DECISION AND JUDGMENT ENTRY
{¶ 1} This appeal comes to us from a judgment issued by the Wood County Court of Common Pleas, in a dispute regarding the enforceability of a settlement agreement. Because we conclude that the trial court erred as a matter of law, we reverse.

{¶ 2} In July 2003, appellee, the Ohio Turnpike Commission ("Turnpike"), brought an action for eminent domain to appropriate real estate owned by appellants, Harry and Adele Alexanderian. Also included as defendants to the suit were Buckeye Pipeline Company, Toledo Edison Company, Michael Sibbersen as Wood County Auditor, and Jill Engle, Wood County Treasurer. On February 8, 2005, after lengthy negotiations, including one failed attempt, all the parties entered into a settlement agreement regarding compensation to appellants for real estate and other related expenses which was accepted by and filed with the court. The settlement was signed by appellants, and counsel for the other parties. In return for clear title to the property, the Turnpike paid a total of $693,780 to appellants. A deposit of $66,912 was withheld from that amount and deposited with the court clerk, for distribution to various parties, including a previously negotiated amount of $32,960.21 for Wood County real estate taxes and penalties.

{¶ 3} On March 30, 2005, appellants filed a motion for distribution to them of the balance of funds held by the court, after deduction of the tax payment owed to the county. On April 14, 2005, Wood County Treasurer, Jill Engle, filed a motion for payment of an additional amount to the county for "special assessments." The treasurer acknowledged that the parties had negotiated and reached an agreement during the settlement pretrial for payment of real estate taxes, interest, and delinquencies to be reduced to the $32,960.21 amount. The treasurer alleged, however, that, following the entry of settlement, an additional assessment for water and sewer improvements was discovered in the amount of $10,573.21 due and payable to Wood County for tax years 2004-2008.

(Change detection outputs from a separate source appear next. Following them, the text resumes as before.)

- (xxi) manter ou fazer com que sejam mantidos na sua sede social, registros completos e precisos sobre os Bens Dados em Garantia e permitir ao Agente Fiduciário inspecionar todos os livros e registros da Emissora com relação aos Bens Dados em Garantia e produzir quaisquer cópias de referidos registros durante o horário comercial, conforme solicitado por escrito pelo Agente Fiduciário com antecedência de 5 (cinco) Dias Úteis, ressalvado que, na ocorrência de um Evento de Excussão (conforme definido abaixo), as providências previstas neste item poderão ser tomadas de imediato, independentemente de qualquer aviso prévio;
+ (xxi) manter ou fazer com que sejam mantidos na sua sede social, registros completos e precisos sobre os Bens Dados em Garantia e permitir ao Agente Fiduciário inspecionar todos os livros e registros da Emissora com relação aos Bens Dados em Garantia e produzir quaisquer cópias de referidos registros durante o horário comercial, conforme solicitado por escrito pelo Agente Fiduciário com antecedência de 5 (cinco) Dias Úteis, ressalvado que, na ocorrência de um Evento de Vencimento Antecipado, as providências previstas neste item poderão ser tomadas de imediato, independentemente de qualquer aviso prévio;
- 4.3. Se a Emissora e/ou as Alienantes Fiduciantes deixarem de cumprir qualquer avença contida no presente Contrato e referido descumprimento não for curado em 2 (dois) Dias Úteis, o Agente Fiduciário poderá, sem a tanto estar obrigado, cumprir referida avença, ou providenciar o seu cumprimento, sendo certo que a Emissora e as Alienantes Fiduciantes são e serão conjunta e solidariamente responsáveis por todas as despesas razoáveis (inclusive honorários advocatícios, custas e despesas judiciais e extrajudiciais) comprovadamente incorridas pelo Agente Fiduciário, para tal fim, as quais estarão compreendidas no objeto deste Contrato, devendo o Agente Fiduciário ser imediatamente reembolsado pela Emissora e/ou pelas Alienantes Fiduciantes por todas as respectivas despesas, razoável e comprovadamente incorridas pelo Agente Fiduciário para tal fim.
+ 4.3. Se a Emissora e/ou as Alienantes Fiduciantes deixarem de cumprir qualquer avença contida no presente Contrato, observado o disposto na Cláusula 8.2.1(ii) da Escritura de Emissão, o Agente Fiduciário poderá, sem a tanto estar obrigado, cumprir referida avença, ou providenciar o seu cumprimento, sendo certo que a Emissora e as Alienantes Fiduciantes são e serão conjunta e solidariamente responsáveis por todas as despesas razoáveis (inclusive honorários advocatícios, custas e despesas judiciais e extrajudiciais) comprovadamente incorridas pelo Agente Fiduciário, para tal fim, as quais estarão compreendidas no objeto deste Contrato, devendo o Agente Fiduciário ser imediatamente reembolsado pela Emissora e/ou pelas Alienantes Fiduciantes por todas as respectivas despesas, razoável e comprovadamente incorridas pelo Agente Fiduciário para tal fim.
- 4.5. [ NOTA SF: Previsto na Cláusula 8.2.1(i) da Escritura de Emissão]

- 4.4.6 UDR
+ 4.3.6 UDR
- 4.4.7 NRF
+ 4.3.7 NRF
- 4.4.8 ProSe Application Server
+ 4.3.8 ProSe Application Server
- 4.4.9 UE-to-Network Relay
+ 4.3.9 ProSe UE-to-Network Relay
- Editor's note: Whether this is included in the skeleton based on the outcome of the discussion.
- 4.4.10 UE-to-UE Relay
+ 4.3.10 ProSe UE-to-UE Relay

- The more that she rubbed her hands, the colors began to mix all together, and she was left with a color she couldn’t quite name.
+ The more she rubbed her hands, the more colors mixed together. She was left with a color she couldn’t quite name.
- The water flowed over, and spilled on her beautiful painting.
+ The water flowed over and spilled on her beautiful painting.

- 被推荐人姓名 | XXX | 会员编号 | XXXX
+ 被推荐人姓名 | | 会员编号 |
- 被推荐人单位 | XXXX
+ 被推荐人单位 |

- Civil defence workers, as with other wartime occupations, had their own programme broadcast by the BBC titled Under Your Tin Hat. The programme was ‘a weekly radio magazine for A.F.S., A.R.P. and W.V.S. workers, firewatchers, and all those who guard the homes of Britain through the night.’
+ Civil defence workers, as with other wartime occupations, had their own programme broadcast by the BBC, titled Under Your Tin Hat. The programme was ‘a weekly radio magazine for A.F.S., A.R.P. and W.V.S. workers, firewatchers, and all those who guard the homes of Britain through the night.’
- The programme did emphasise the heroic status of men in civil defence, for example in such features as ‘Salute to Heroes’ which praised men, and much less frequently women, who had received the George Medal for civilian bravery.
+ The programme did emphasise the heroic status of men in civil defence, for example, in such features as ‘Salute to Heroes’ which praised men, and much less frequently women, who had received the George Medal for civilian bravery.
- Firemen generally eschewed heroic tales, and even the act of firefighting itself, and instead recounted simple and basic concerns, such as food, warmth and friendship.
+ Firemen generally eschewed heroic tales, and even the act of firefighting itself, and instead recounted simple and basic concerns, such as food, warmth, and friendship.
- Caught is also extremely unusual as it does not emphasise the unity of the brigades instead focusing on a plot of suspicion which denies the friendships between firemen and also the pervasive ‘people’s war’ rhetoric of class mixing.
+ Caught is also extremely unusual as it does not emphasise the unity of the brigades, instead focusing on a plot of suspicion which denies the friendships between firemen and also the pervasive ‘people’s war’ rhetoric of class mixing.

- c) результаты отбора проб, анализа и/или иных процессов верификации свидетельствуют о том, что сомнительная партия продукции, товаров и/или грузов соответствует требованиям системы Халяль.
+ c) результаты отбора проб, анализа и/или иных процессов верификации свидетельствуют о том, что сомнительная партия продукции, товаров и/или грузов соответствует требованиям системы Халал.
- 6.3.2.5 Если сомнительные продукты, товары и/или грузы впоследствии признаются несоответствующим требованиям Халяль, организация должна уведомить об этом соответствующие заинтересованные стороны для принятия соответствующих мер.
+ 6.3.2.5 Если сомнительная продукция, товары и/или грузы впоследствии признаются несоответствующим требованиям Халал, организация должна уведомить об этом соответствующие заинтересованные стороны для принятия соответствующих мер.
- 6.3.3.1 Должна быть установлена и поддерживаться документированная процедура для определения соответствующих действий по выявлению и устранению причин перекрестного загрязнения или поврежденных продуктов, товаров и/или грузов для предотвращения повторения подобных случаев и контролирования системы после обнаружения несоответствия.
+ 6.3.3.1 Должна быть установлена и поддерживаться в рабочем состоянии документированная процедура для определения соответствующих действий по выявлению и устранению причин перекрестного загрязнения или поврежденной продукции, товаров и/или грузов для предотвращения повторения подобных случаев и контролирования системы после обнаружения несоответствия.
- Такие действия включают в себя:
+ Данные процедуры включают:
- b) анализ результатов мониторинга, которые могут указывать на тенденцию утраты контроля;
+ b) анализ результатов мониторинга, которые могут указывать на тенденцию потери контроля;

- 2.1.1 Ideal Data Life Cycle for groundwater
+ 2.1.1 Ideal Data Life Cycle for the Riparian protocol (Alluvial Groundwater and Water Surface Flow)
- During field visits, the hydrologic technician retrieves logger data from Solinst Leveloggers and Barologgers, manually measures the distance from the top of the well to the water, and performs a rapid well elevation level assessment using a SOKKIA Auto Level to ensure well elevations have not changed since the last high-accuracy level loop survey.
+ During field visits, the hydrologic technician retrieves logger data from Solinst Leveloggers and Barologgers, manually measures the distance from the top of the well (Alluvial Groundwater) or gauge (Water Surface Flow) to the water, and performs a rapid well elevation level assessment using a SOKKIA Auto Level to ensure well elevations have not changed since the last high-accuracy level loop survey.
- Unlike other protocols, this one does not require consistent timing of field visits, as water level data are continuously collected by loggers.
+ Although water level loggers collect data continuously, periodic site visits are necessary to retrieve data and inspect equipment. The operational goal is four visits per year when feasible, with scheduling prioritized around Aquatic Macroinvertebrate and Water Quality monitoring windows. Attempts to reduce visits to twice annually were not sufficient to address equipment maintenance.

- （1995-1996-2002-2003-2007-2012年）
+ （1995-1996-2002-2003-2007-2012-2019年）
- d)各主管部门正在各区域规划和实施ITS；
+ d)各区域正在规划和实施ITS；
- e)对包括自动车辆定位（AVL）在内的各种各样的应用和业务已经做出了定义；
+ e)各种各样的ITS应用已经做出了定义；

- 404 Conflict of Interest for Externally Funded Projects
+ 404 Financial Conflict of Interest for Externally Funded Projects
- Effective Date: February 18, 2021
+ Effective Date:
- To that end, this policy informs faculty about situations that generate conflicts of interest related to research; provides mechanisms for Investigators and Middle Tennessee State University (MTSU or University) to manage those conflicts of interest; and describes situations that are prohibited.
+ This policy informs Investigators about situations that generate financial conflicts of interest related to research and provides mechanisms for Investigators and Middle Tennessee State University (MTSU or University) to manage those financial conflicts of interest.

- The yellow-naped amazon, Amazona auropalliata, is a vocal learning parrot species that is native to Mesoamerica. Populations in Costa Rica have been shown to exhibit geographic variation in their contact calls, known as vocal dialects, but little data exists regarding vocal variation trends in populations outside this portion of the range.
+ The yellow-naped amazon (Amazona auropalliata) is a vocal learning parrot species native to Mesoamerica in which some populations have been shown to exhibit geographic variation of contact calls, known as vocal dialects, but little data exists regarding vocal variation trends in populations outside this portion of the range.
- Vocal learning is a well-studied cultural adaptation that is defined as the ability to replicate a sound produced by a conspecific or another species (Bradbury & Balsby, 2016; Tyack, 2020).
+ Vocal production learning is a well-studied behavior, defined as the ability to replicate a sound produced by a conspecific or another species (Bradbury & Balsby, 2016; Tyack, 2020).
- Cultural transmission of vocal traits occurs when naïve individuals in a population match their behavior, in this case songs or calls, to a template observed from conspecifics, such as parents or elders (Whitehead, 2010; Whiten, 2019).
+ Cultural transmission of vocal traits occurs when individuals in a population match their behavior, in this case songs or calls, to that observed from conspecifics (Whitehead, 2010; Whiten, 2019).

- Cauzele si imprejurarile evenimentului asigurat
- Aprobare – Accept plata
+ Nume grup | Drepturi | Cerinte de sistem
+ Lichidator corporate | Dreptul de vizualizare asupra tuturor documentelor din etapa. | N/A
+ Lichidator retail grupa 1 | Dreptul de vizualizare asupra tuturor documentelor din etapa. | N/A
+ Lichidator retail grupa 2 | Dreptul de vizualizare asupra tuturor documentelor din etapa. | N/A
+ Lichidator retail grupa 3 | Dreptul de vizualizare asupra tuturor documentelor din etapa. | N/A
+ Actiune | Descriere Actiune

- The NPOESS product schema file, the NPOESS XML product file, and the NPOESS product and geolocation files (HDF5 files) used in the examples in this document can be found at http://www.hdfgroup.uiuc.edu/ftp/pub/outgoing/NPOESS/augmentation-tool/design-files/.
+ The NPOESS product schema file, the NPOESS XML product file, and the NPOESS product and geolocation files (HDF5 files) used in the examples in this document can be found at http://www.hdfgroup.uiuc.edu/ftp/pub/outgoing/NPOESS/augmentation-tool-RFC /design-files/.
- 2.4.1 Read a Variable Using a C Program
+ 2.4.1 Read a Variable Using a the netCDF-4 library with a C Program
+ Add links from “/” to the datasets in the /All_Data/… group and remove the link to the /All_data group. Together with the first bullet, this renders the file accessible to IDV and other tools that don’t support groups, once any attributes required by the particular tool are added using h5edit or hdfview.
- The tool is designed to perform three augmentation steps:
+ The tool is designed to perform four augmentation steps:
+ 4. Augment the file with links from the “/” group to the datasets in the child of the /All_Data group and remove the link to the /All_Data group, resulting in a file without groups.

{¶ 4} On May 9, 2005, the court conducted a hearing on this issue. Linda Holmes, counsel for Wood County and the Wood County Treasurer, testified that, at the time of the pretrial settlement conference, she believed that the special assessments were the "responsibility" of another entity, the Northwest Regional Water and Sewer District. She further stated that, although the assessment was actually owed to Wood County and was shown on the tax records as such, she was "simply not aware that any obligations remained with the County since the Regional Water and Sewer District was created ten, twelve years ago." It was discovered that the special assessment was actually a bond, payable to the county from 2005-2009, which appeared on the county tax records and bills. She argued that despite appellants' reliance on the amount represented by the county and negotiated prior to entering into the settlement agreement, they should still be responsible for the additional water and sewer obligation since it was a "special assessment."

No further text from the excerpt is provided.